▸ **What to work on**:
In the listing below, print exactly the lines between the line holding "ship to: 165" and the line holding "NeilPryde Glide Swift", inclusive, and no more.

▸ **Information supplied**:
****************

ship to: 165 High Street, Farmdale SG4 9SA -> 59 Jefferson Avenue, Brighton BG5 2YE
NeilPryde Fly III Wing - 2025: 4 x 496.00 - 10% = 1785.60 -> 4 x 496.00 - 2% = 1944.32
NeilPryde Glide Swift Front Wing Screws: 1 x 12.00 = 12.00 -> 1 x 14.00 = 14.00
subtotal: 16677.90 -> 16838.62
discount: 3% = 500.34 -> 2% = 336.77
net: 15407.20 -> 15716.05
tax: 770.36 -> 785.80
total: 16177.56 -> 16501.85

****************

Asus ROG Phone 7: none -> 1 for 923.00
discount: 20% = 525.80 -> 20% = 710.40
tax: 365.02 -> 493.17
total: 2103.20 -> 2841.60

****************

▸ **Expected answer**:
ship to: 165 High Street, Farmdale SG4 9SA -> 59 Jefferson Avenue, Brighton BG5 2YE
NeilPryde Fly III Wing - 2025: 4 x 496.00 - 10% = 1785.60 -> 4 x 496.00 - 2% = 1944.32
NeilPryde Glide Swift Front Wing Screws: 1 x 12.00 = 12.00 -> 1 x 14.00 = 14.00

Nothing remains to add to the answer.